Although sexual orientation and dirty-trick campaigning have dominated the headlines regarding the Rancho Mirage City Council election, to my mind, there is a more interesting issue that has emerged: Should only older and more-experienced individuals be elected to represent the city’s residents?
Councilmember Dana Hobart recently made that assertion, casting Councilmember Scott Hines as “younger … (with) just ambition.”
Hines attended the Air Force Academy, earning a degree in political science in 1992, and then master’s degrees in public management from the University of Maryland, and organizational management from George Washington University. With more than 20 years of business and entrepreneurial experience, he is hardly a kid.
Hobart served in the Air Force for four years, then graduated from California State University and earned a juris doctorate from the USC School of Law in 1963. In addition to a long legal career and positions of prestige within the legal community, he successfully argued a case before the United States Supreme Court in 1976.
Assuming these are both honorable men who want to serve their community, why would age even be a factor? Do older residents only want to see people their own age elected?

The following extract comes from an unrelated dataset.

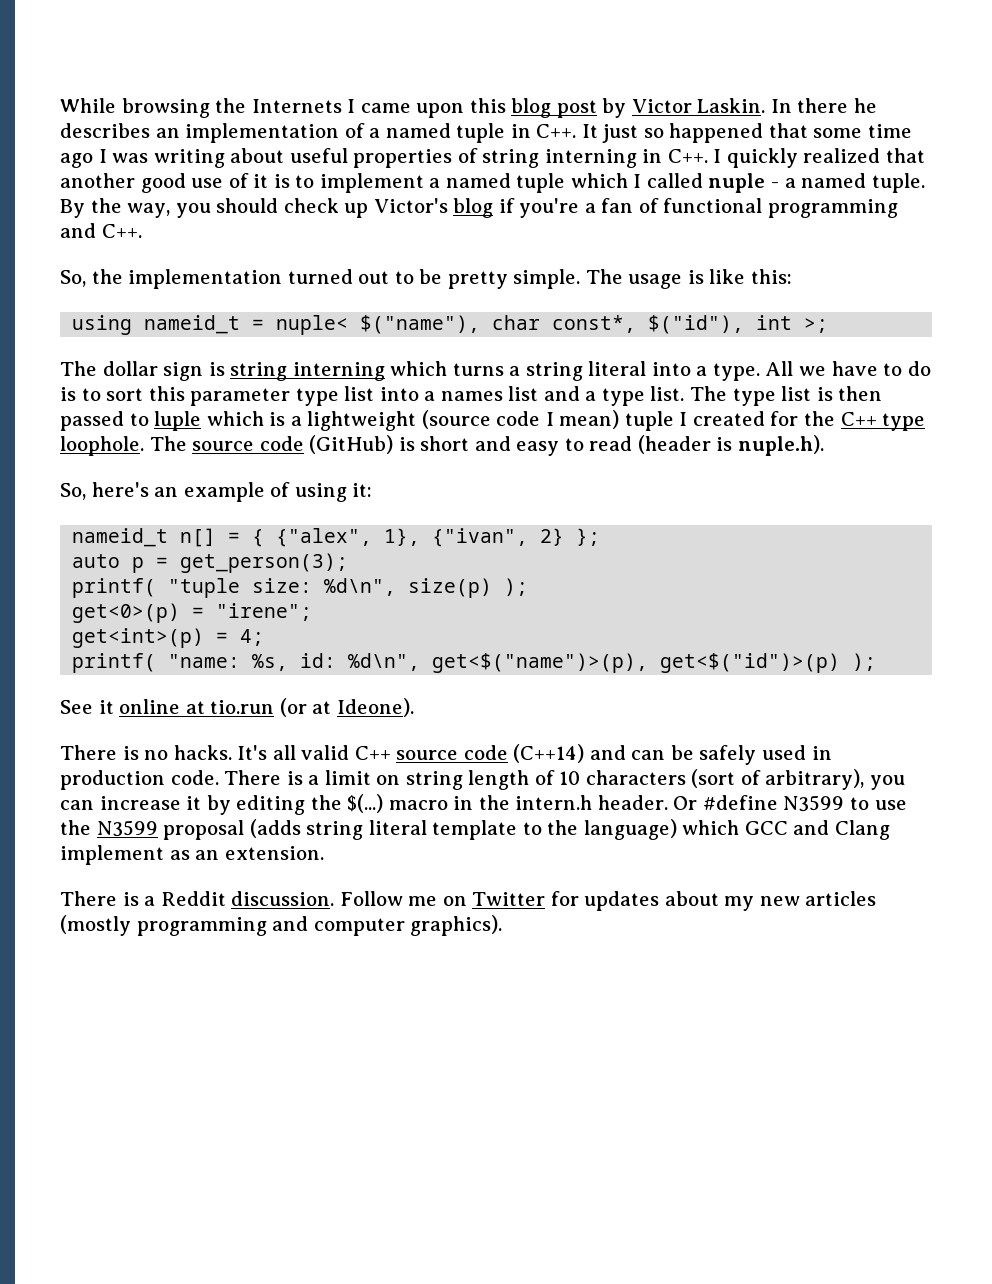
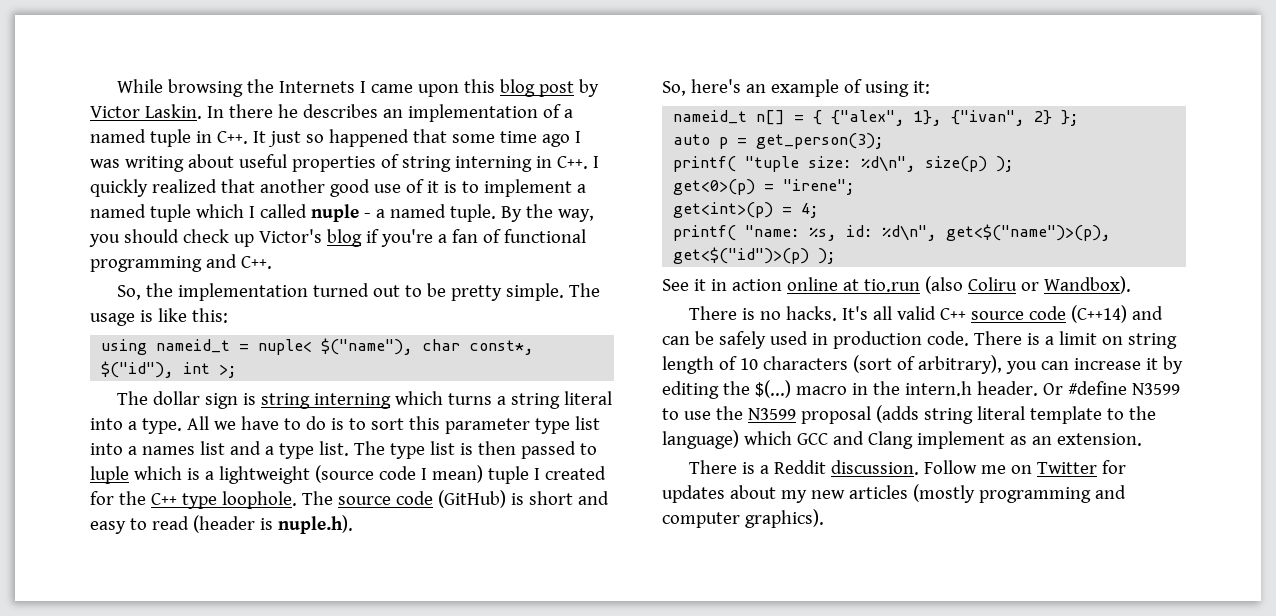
(114, 707) none -> [710,279,782,291] in action
[279,698,414,717] (or at Ideone). -> [924,276,1131,294] (also Coliru or Wandbox).

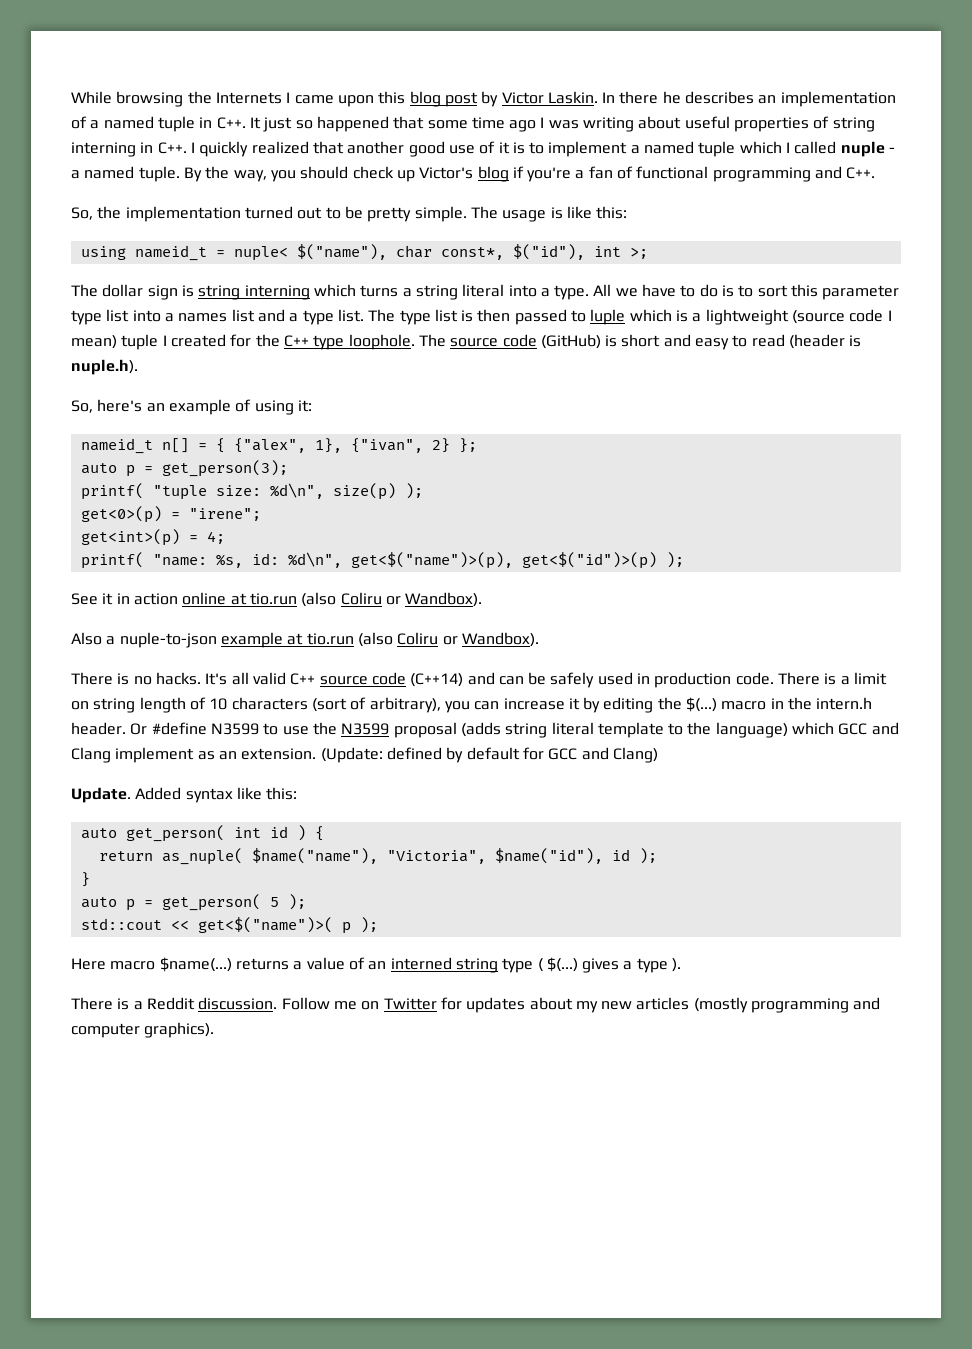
(1131, 285) none -> [71,632,539,648] // Also a nuple-to-json example at tio.run (also Coliru or Wandbox).
(1142, 439) none -> [320,747,658,763] [71,787,298,803] [80,825,324,842] [98,848,657,865] [80,872,90,887] [80,894,306,911] [80,917,378,934] [71,957,682,973] (Update: defined by default for GCC and Clang) // Update. Added syntax like this: // auto get_person( int id ) { // return as_nuple( $name("name"), "Victoria", $name("id"), id ); // } // auto p = get_person( 5 ); // std::cout << get<$("name")>( p ); // Here macro $name(...) returns a value of an interned string type ( $(...) gives a type ).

Here’s what I’m wondering: Is it time for the younger generations to take over? Remember that old saying, “Never trust anyone over 30”?
Although Hines is well beyond millennial age, a recent poll by Pew Research Center sheds some light on the ongoing conflicts between the generations.
“Millennials,” defined as people between the ages of 18 and 33 by Pew, have very different views of traditional cultural norms and institutions. The underlying struggle to redefine our society is taking place throughout the country at all levels.
A recent column in The New York Times by Charles M. Blow, discussing the Pew findings, got me thinking. Yes, there is value in the wisdom we hope to have developed over many years of experience, but there is also value in accepting that society’s norms have already changed in important ways, and public policies must adjust to reflect those changes.
For example, 69 percent of millennials believe that marijuana use should be made legal, while only 32 percent of the so-called “silent generation” (those 68 and older) support legalization (although even that number has almost doubled since 2002). On the issue of whether gays and lesbians should be allowed to marry, 68 percent of millennials support such rights, compared to only 38 percent of the silent generation.
Millennials also largely believe that abortion should be legal in all or most cases (68 percent), and that immigrants in the country illegally should be allowed to stay and eventually apply to become citizens (55 percent).
In the Coachella Valley, particularly the western and central parts, we tend to think of the local population as made up of many retirees. However, according to the Coachella Valley Economic Partnership (CVEP), in 2011, only about 30 percent of valley residents were 55 or older.
Does that mean almost 70 percent of our residents are not having their interests represented when elected officials are from older generations? Not necessarily. For example, in Rancho Mirage, more than half of the population is 60 or older. Yet, it is worth considering that elected officials are supposed to not only manage current realities, but plan for the future viability of their communities. That may require attitudes and philosophies that encompass the cultural changes we are already experiencing.
Local officials have to consider policy approaches that are necessary for their communities to be seen as welcoming to younger generations. At the national level, “the young-old partisan voting gaps in 2008 and 2012 were among the largest in the modern era,” said Blow. So if Rancho Mirage is largely made up of older people, does that mean their City Council representatives should disdain appealing to younger people? Not if they want their city to survive.
When I first moved to the Coachella Valley in 1985, I remember thinking that all the service employees who worked in local cities—waiting tables, cleaning hotel rooms, maintaining golf courses, working in sales, etc.—could not possibly afford to live in the cities where they were employed, and thus had less invested in making those cities sustainable. I remember when, in 1988, Indian Wells, which then boasted one of the highest per-capita incomes in the state, sought an exemption from having affordable housing built within their city’s borders. Thankfully, they lost that battle, thanks to a veto by the then-Republican governor.
The Pew poll showed that millennials are more racially diverse and less disapproving of government services. They are experiencing higher student loan debt, poverty and unemployment, and lower levels of wealth and personal income. However, they are the future, and we need to incorporate their attitudes and needs if we hope to sustain our communities.
So, the question remains: Should only older and more-experienced individuals be elected to represent the city’s residents? Should age trump “ambition”? When Hobart was younger, wasn’t he ambitious?
As Blow puts it: “One might argue that millennials simply haven’t lived long enough to hit the triggers that might engender more conservatism … but it could just as well be that this group of young people is fundamentally different.”
Is it perhaps time that older folks recognize that younger generations have something to offer as a balance, with a new approach to “the way we’ve always done it.” Our future will be as different from today as today is from the “traditional values” of a mere 50 years ago—a time that some in the older generation still cling to as what should be “normal.” Without that balance, and those new ways of looking at our culture and our institutions, we are only stalling the inevitable.
Maybe it’s time for older folks, myself included, to just get out of the way. Those with experience should teach, mentor and advise—but let younger generations lead.
Did any one see the 18-year old “kid” working in a key position right along with the “oligarchs” in the Ukraine revolution on 60 Minutes this week? I’d be proud to have him representing me!